Gravitas Merge
Overview
Gravitas Merge is a browser-based HTML5 puzzle game built as a personal project. Players merge falling planets by changing the gravity, combining planets to reach higher tiers. The game runs entirely in the browser with no install required.
The site and game are hosted on Cloudflare Pages with automatic CI/CD handled by Cloudflare Workers. Every push to the GitHub repository triggers a deployment automatically, keeping the live game in sync with the latest code without any manual steps.
Development involved talking with real users who played the game and gave direct feedback on both the game feel and the surrounding site experience. That feedback drove several rounds of iteration: adjusting game mechanics, refining the UI, and improving how the site communicated instructions and goals visually.
The project was largely built using Claude Code as the primary development tool. Working with it throughout the full lifecycle was a practical way to develop fluency with AI-assisted workflows, and gave me a clearer sense of where that kind of tooling genuinely speeds up progress versus where it needs more guidance.
Technical Highlights
Cloudflare Pages + Workers CI/CD
Hosted on Cloudflare Pages with deployment triggered automatically by GitHub pushes via Cloudflare Workers. Zero manual deployment steps: push to main and the live game updates within seconds.
HTML5 Canvas Game Engine
Game logic and rendering built from scratch using HTML5 Canvas and vanilla JavaScript with no game engine.
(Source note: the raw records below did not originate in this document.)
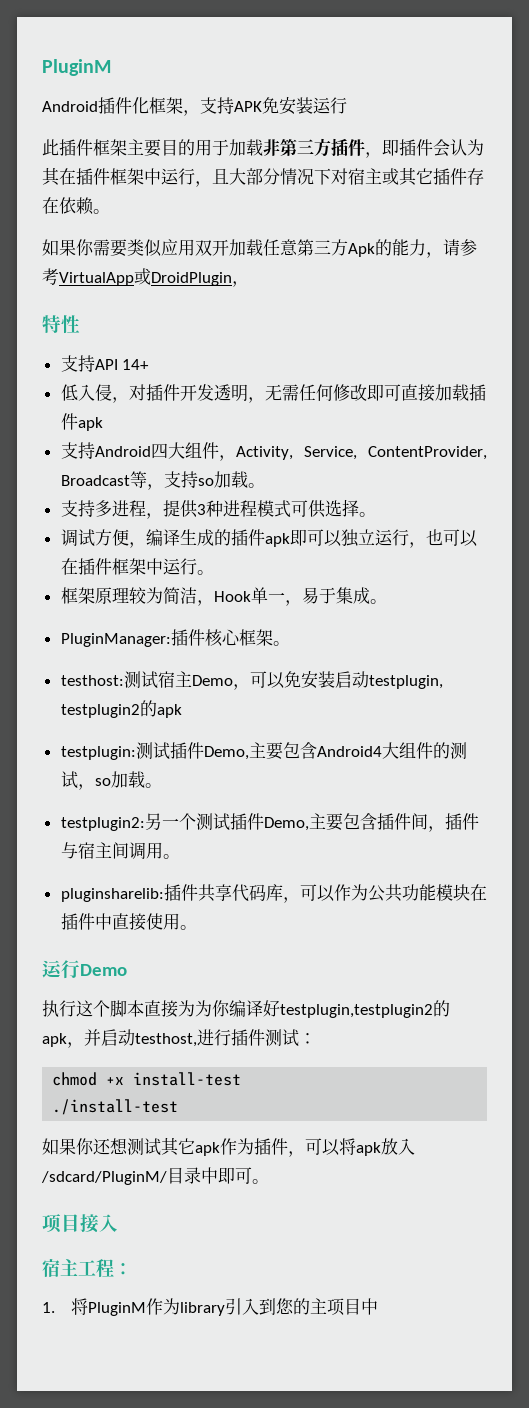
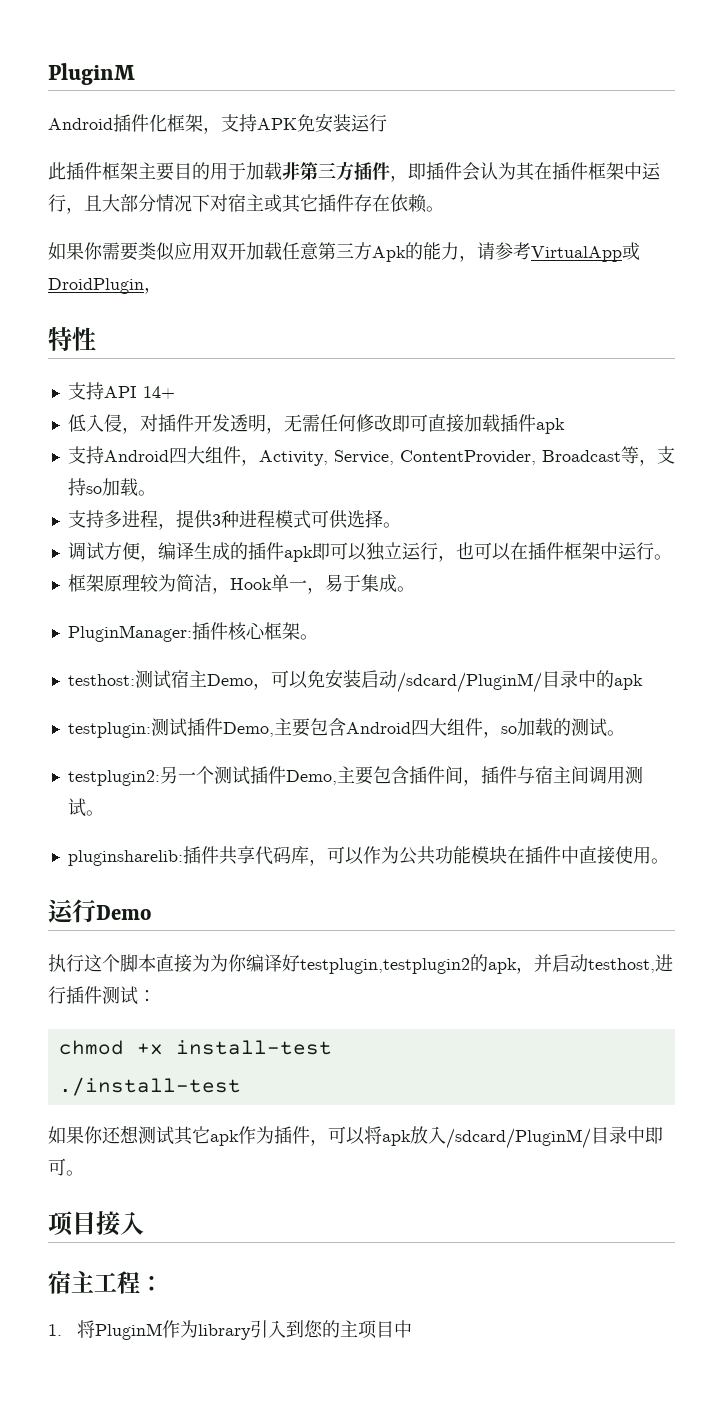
[368,675,443,689] [60,704,140,718] testplugin, testplugin2 -> [396,670,596,693] /sdcard/PluginM/目录中
[316,742,467,759] [60,771,78,789] Android4大组件的测试 -> [345,718,483,736] Android四大组件
(145, 779) none -> [552,718,607,737] 的测试
(163, 850) none -> [624,766,643,784] [67,798,86,817] 测试

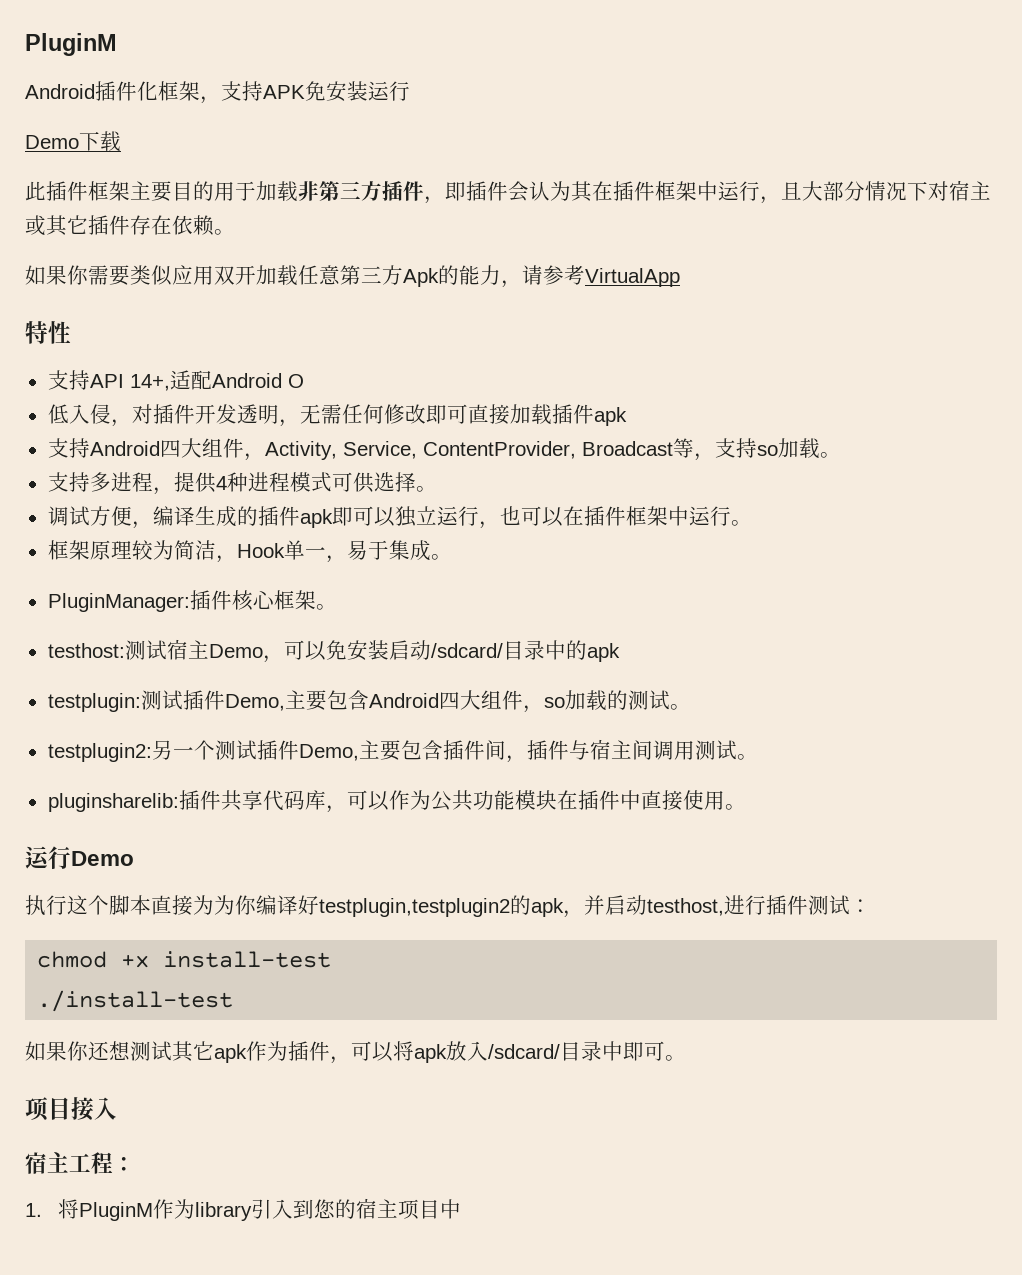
(387, 123) none -> [25,131,121,152] // Demo下载
[622,242,640,260] [48,278,162,294] 或DroidPlugin， -> (680, 277) none
[142,386,175,399] 14+ -> [129,370,304,391] 14+,适配Android O
[211,514,221,526] 3 -> [215,476,227,490] 4
[396,672,542,693] /sdcard/PluginM/ -> [430,643,503,658] /sdcard/
[446,1128,591,1149] /sdcard/PluginM/ -> [488,1044,560,1059] /sdcard/
(340, 1329) none -> [356,1198,378,1219] 宿

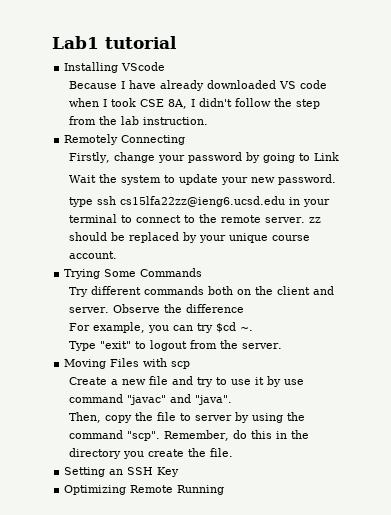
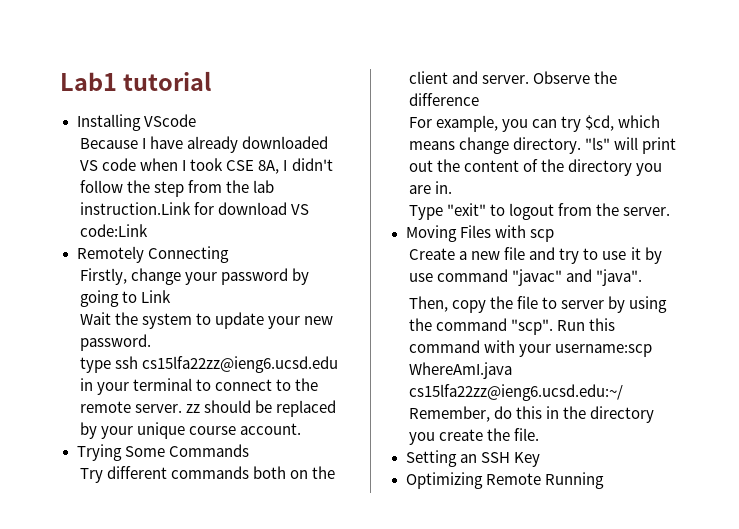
[142,117,208,125] instruction. -> [80,202,310,215] [80,224,149,237] instruction.Link for download VS code:Link
[215,322,253,333] $cd ~. -> [585,115,661,131] [409,137,677,154] [409,159,663,176] [409,181,453,194] $cd, which means change directory. "ls" will print out the content of the directory you are in.
(160, 436) none -> [557,318,616,331] [409,340,653,357] [409,362,513,379] [409,384,624,401] Run this command with your username:scp WhereAmI.java cs15lfa22zz@ieng6.ucsd.edu:~/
Physics was derived from Matter.js, and the collision and merge logic are all custom-written, keeping the bundle lean and the game fast to load.
User Research & UX Iteration
Brought in real users early, collected direct feedback on game feel and site presentation, and used those sessions to drive concrete changes. Multiple rounds of iteration improved both the gameplay experience and how the UI communicated the game's concept.
Claude Code Workflow
Used Claude Code as the primary development tool from initial scaffolding through deployment and ongoing iteration. The project became a hands-on way to develop a working mental model of AI-assisted development, helping learn how to direct it effectively and recognizing where it adds the most value.